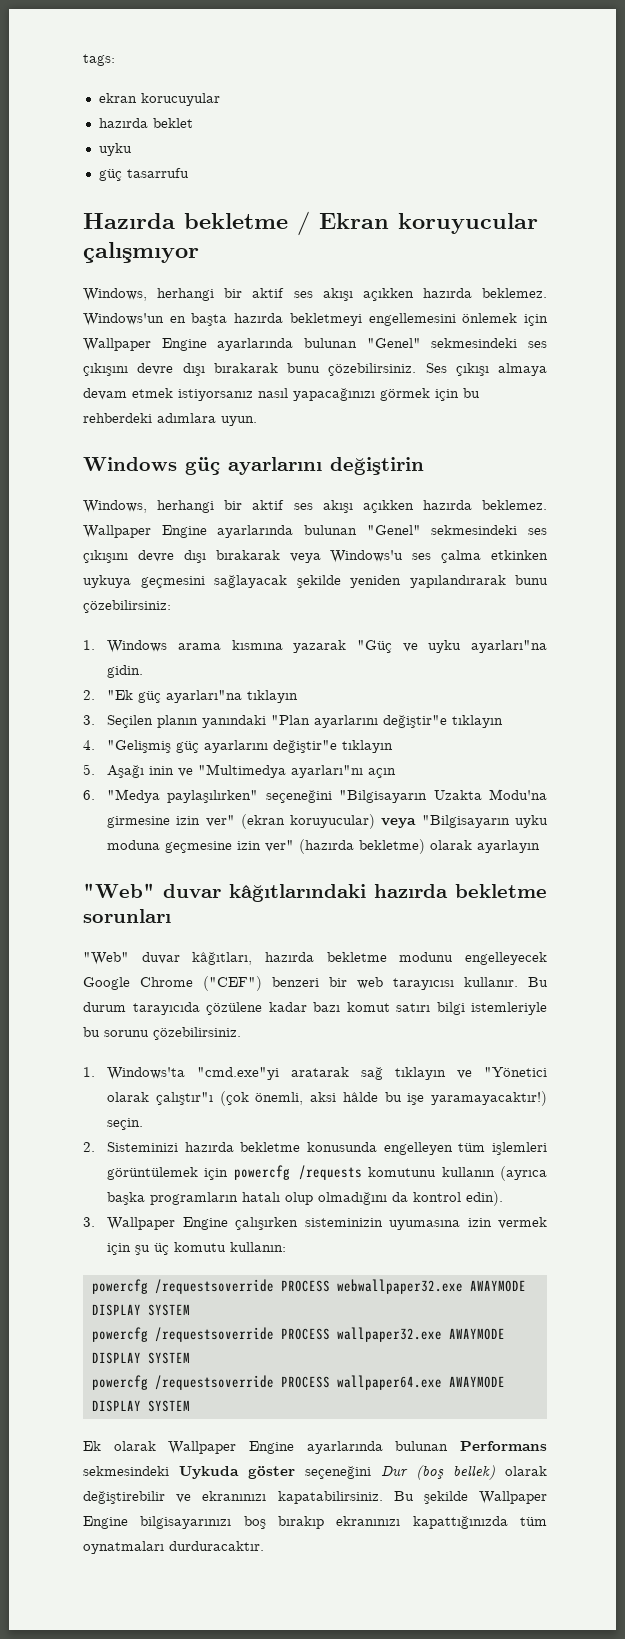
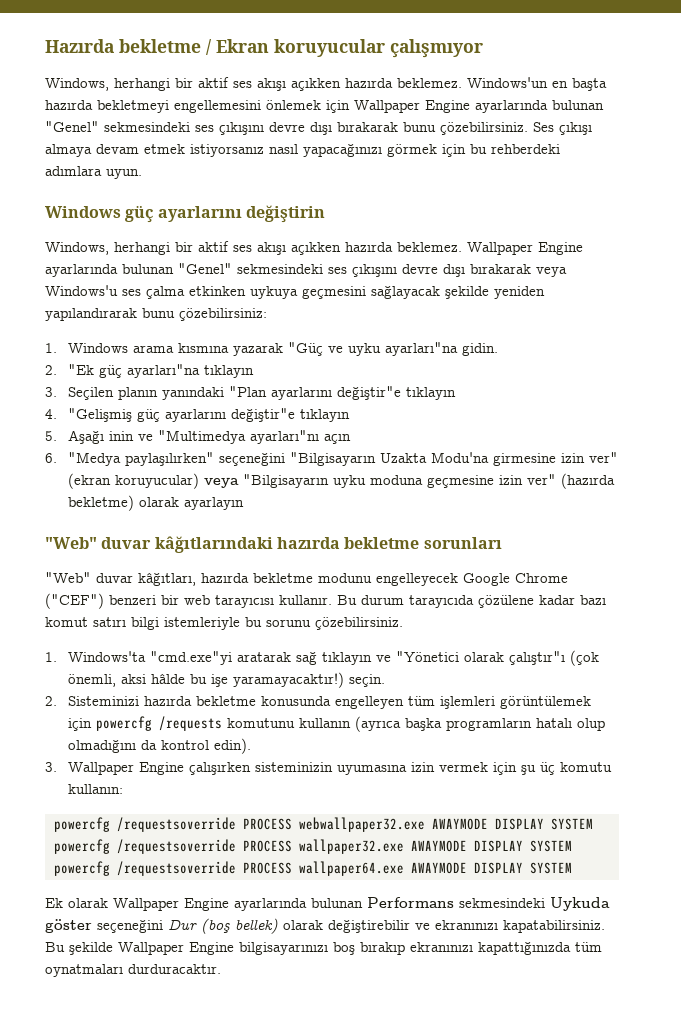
- tags:
- ekran korucuyular
- hazırda beklet
- uyku
- güç tasarrufu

BRIEF =>
Could you reproduce the records above exactly, leaving out every picture?

WRITTEN SOLUTION =>
- tags:
- ekran korucuyular
- hazırda beklet
- uyku
- güç tasarrufu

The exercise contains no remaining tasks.